Je relance par une question ouverte à partir des mots et expressions entendues en les invitant à utiliser le « je « et non le « nous « ou le « on »
La séance se déroule bien et vite. Finalement, nous ferons qu’une seule pause de 5 minutes, personne n’en réclamant une seconde et moi n’y pensant même plus à la proposer.
Le travail et la réflexion sont de qualité. Ils envisagent plusieurs démarches à mettre en place et se mettent d’accord sur la manière dont ils vont interpeler leur responsable (chef de service) ainsi que la Direction.
Je leur signifie qu’il est 17 heures 20 et que nous allons bientôt clôturer la séance.
Je leur demande de partager comment et avec quoi ils quittent la séance.
Ils sont tous satisfaits, surpris qu’il soit déjà le temps de se séparer. Ils ont tous senti la solidité de l’équipe et sont rassurer sur leurs capacités d’entre aide même à distance.
Ils ont apprécié que je ne les laisse pas s’engouffrer dans la plainte et la critique envers leur direction mais de se responsabiliser de nouveau pour être acteur et force de propositions.
5 d’entre -eux disent qu’ils appréhendaient finalement la séance à distance mais qu’ils l’ont bien vécue.
Il y a des sourires sur chaque visage et ils prennent le temps de se dire au-revoir en faisant des signes de la main.
Déjà, j’appréhende autrement la séance avec un autre groupe qui aura lieu en début de semaine prochaine.
Je vais rester dans le même état d’esprit tout en accueillant que cela pourrait se passer différemment.
J’apprécie le chemin que cela me fait faire et de m’ouvrir à des possibles que je n’imaginais pas.
Je n’ai pas l’intention de devenir un « expert » de la relation et de l’accompagnement à distance.
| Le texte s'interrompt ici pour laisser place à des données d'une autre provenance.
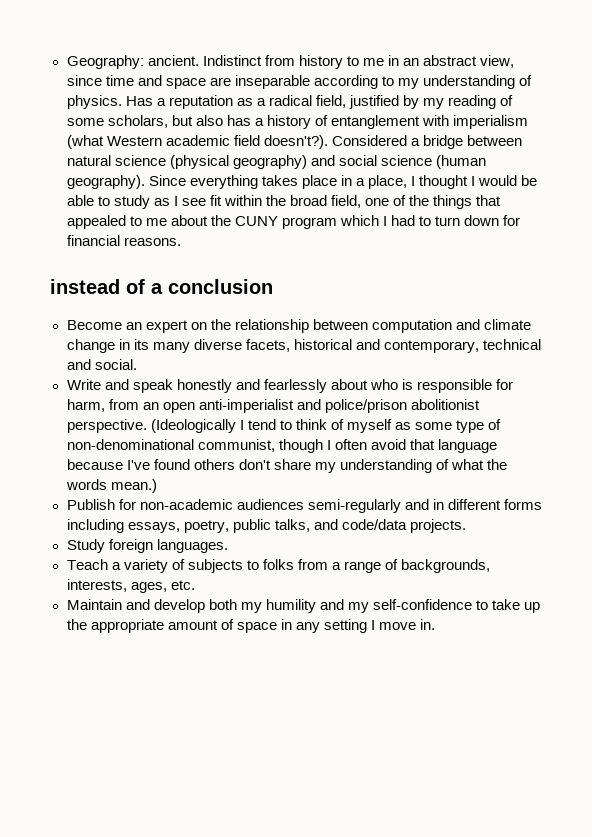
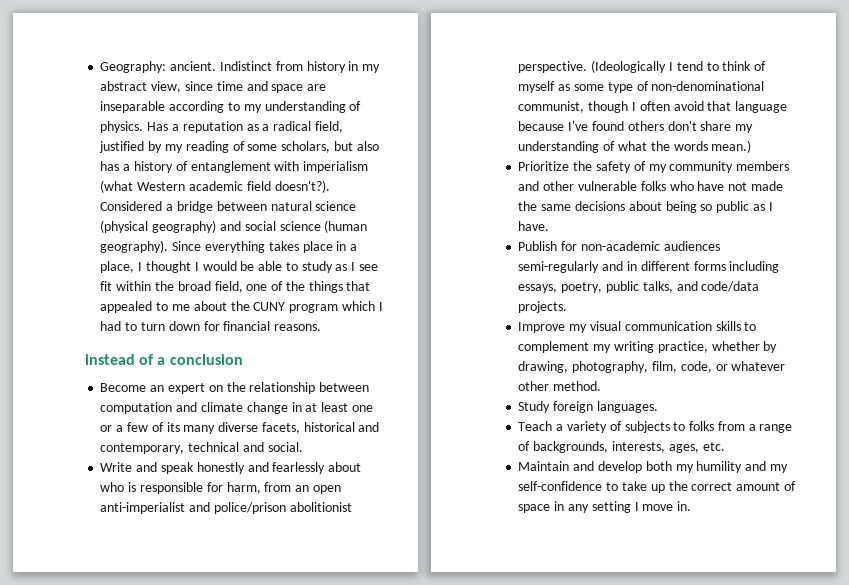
- Indistinct from history to me in an abstract view, since time and space are inseparable according to my understanding of physics.
+ Indistinct from history in my abstract view, since time and space are inseparable according to my understanding of physics.
- Become an expert on the relationship between computation and climate change in its many diverse facets, historical and contemporary, technical and social.
+ Become an expert on the relationship between computation and climate change in at least one or a few of its many diverse facets, historical and contemporary, technical and social.
+ Prioritize the safety of my community members and other vulnerable folks who have not made the same decisions about being so public as I have.
+ Improve my visual communication skills to complement my writing practice, whether by drawing, photography, film, code, or whatever other method.
- Maintain and develop both my humility and my self-confidence to take up the appropriate amount of space in any setting I move in.
+ Maintain and develop both my humility and my self-confidence to take up the correct amount of space in any setting I move in.

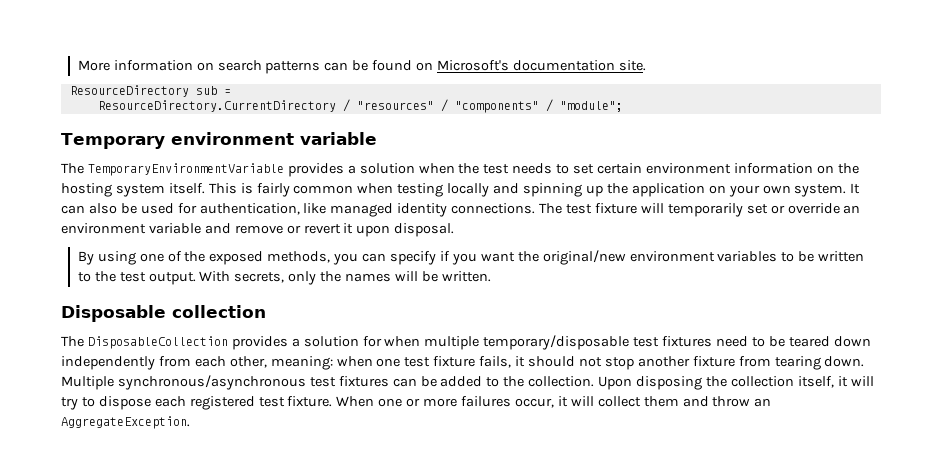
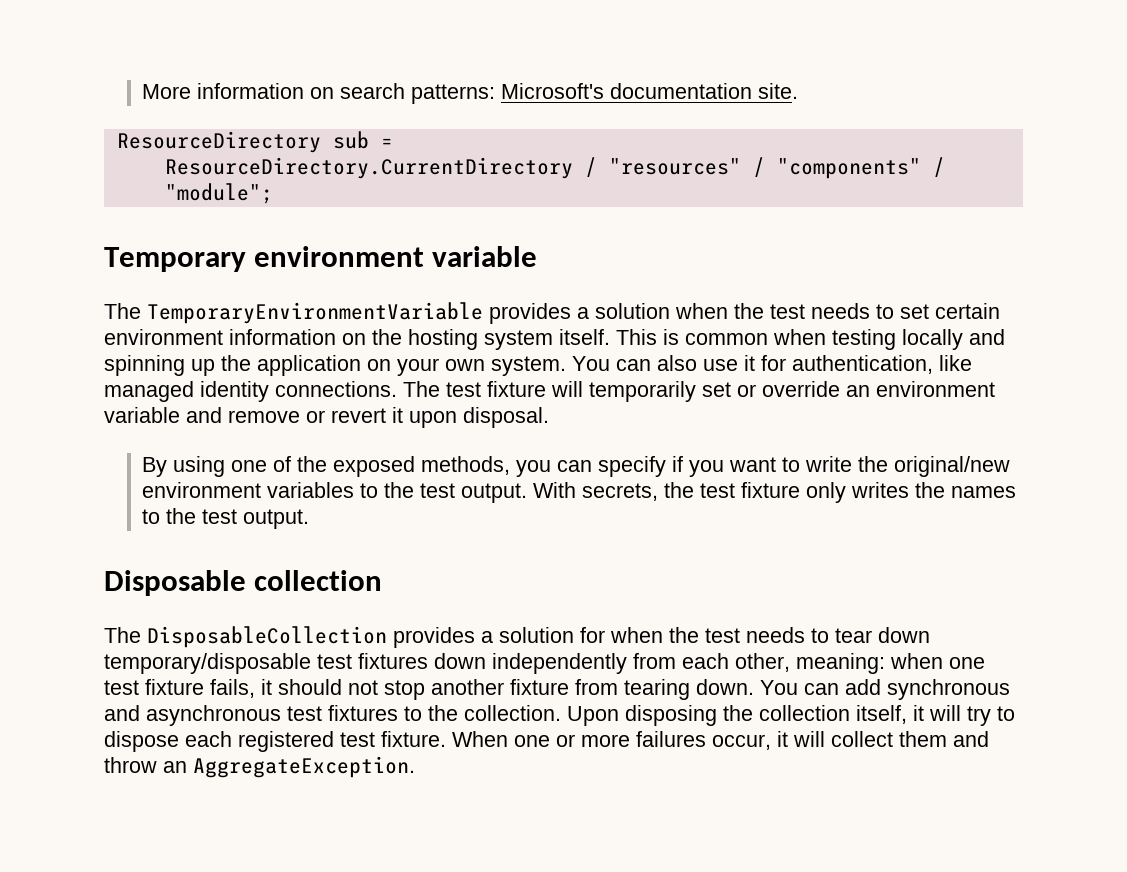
- More information on search patterns can be found on Microsoft's documentation site.
+ More information on search patterns: Microsoft's documentation site.
- This is fairly common when testing locally and spinning up the application on your own system.
+ This is common when testing locally and spinning up the application on your own system.
- It can also be used for authentication, like managed identity connections.
+ You can also use it for authentication, like managed identity connections.
- By using one of the exposed methods, you can specify if you want the original/new environment variables to be written to the test output.
+ By using one of the exposed methods, you can specify if you want to write the original/new environment variables to the test output.
- With secrets, only the names will be written.
+ With secrets, the test fixture only writes the names to the test output.
- The DisposableCollection provides a solution for when multiple temporary/disposable test fixtures need to be teared down independently from each other, meaning: when one test fixture fails, it should not stop another fixture from tearing down.
+ The DisposableCollection provides a solution for when the test needs to tear down temporary/disposable test fixtures down independently from each other, meaning: when one test fixture fails, it should not stop another fixture from tearing down.
- Multiple synchronous/asynchronous test fixtures can be added to the collection.
+ You can add synchronous and asynchronous test fixtures to the collection.

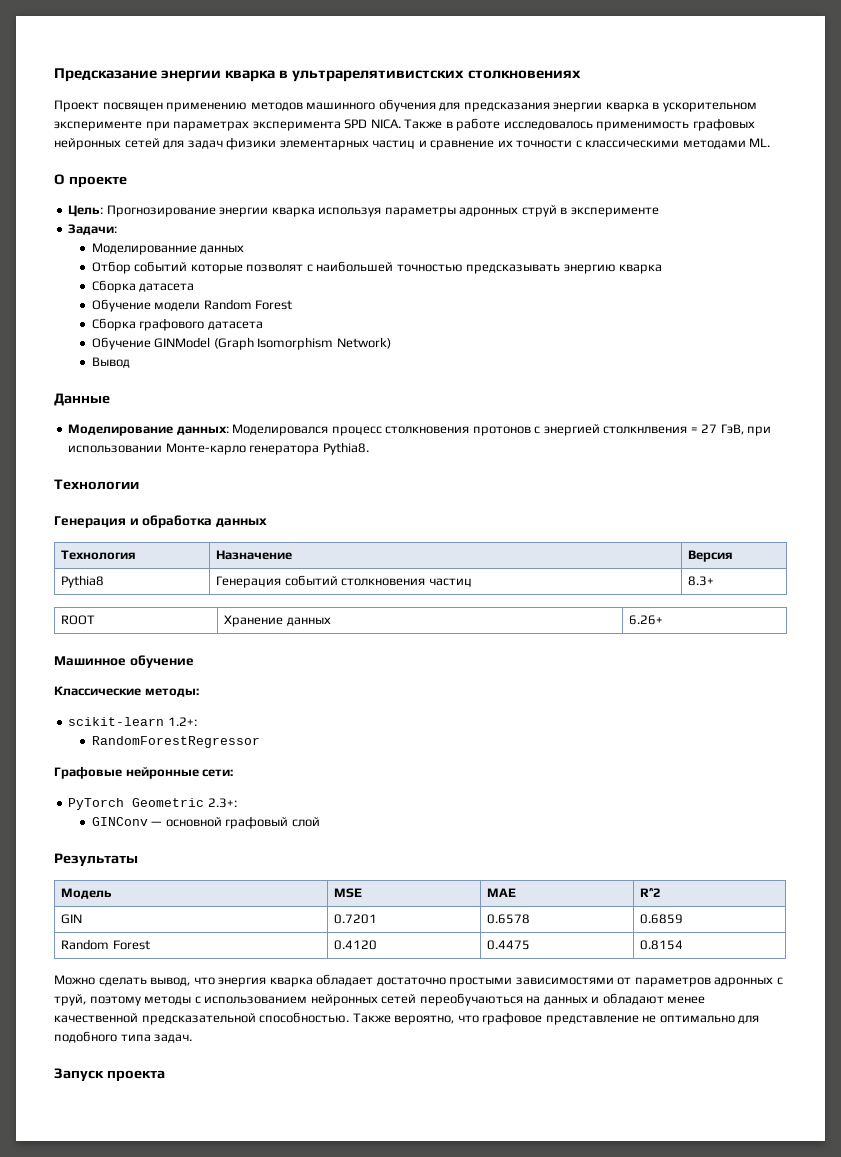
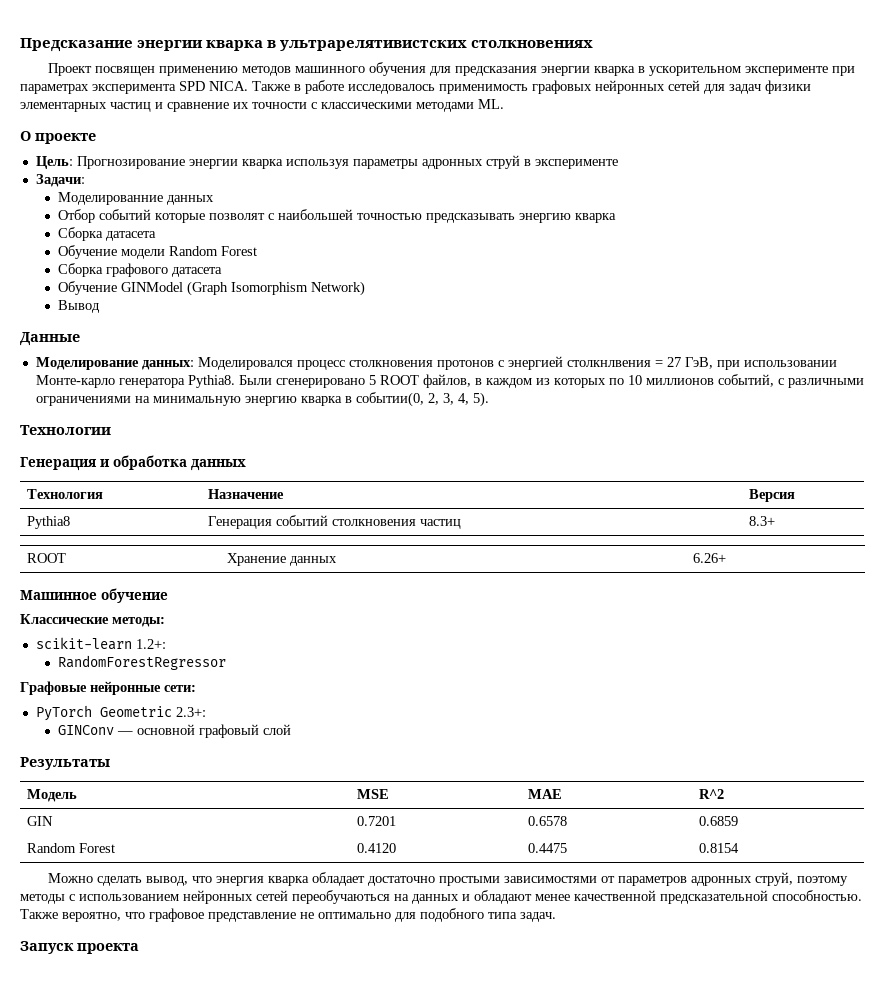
+ Были сгенерировано 5 ROOT файлов, в каждом из которых по 10 миллионов событий, с различными ограничениями на минимальную энергию кварка в событии(0, 2, 3, 4, 5).
- Можно сделать вывод, что энергия кварка обладает достаточно простыми зависимостями от параметров адронных с труй, поэтому методы с использованием нейронных сетей переобучаються на данных и обладают менее качественной предсказательной способностью.
+ Можно сделать вывод, что энергия кварка обладает достаточно простыми зависимостями от параметров адронных струй, поэтому методы с использованием нейронных сетей переобучаються на данных и обладают менее качественной предсказательной способностью.

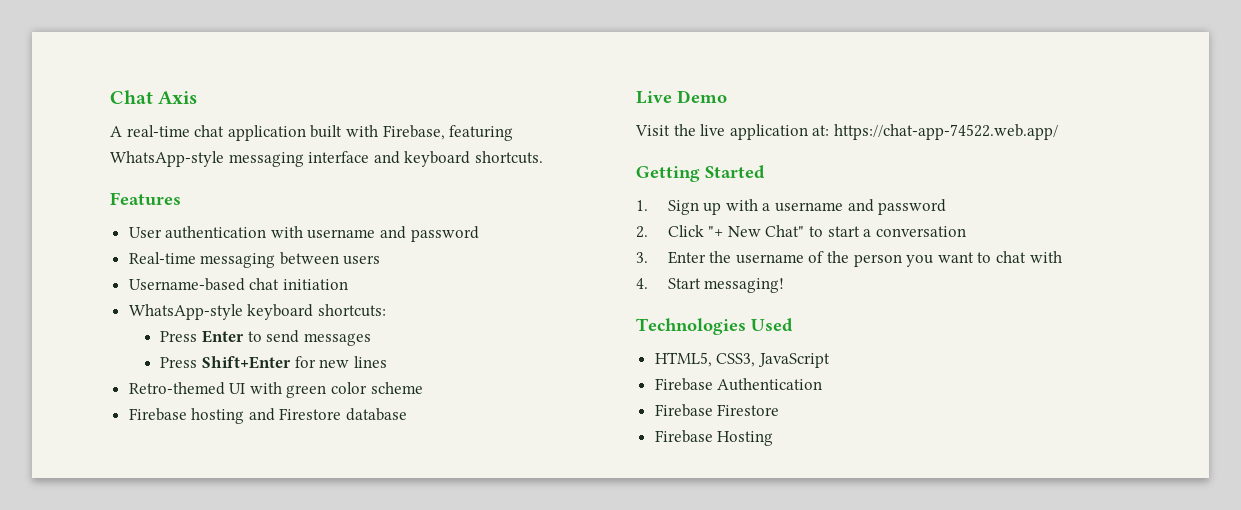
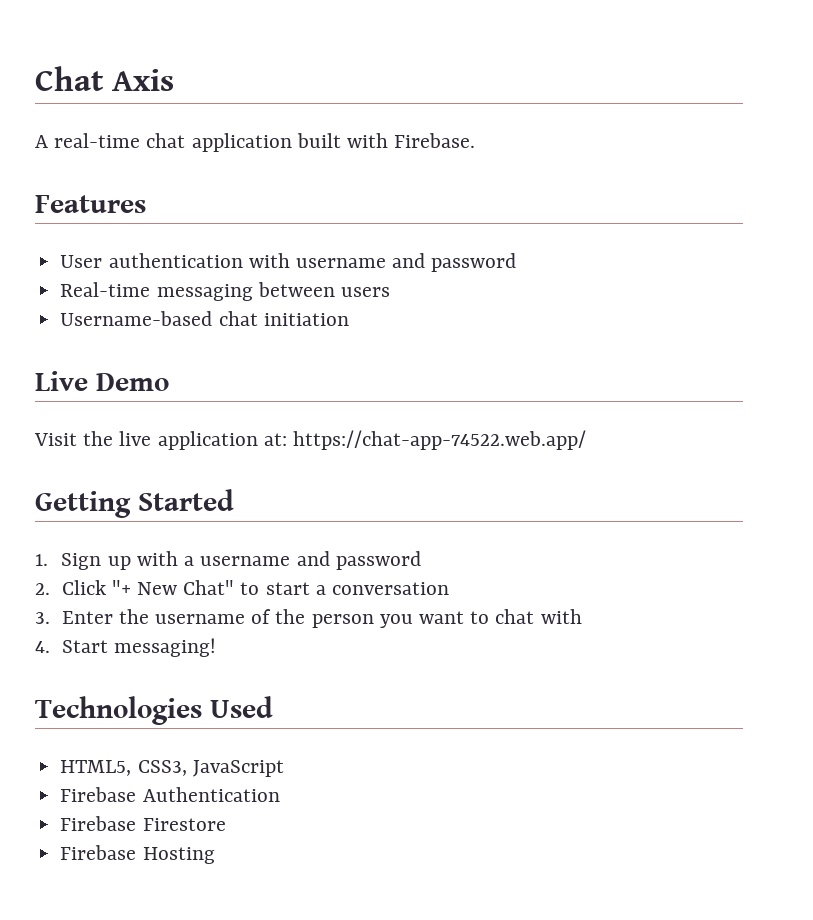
- A real-time chat application built with Firebase, featuring WhatsApp-style messaging interface and keyboard shortcuts.
+ A real-time chat application built with Firebase.
- WhatsApp-style keyboard shortcuts:
- Press Enter to send messages
- Press Shift+Enter for new lines
- Retro-themed UI with green color scheme
- Firebase hosting and Firestore database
Par contre, je suis en train de faire de la place à cette façon de faire et de l’intégrer comme un outil, une technique, une approche supplémentaire et complémentaire à ma pratique et ma posture professionnelle.
Je mets du l’intérêt, du sens et de la valeur à cette forme d’accompagnement.
Et je sais quand faisant ce travail pour moi, à l’intérieur de moi, l’autre ou les autres s’y engageront d’autant plus aisément.
La résolution du problème est d’abord chez moi plutôt que d’imaginer, cogiter comment les personnes accompagnées vont vivre ces moments.
Je serai d’autant plus disponible et en capacité d’écouter leurs réserves et résistances, une fois que j’aurai traversé les miennes.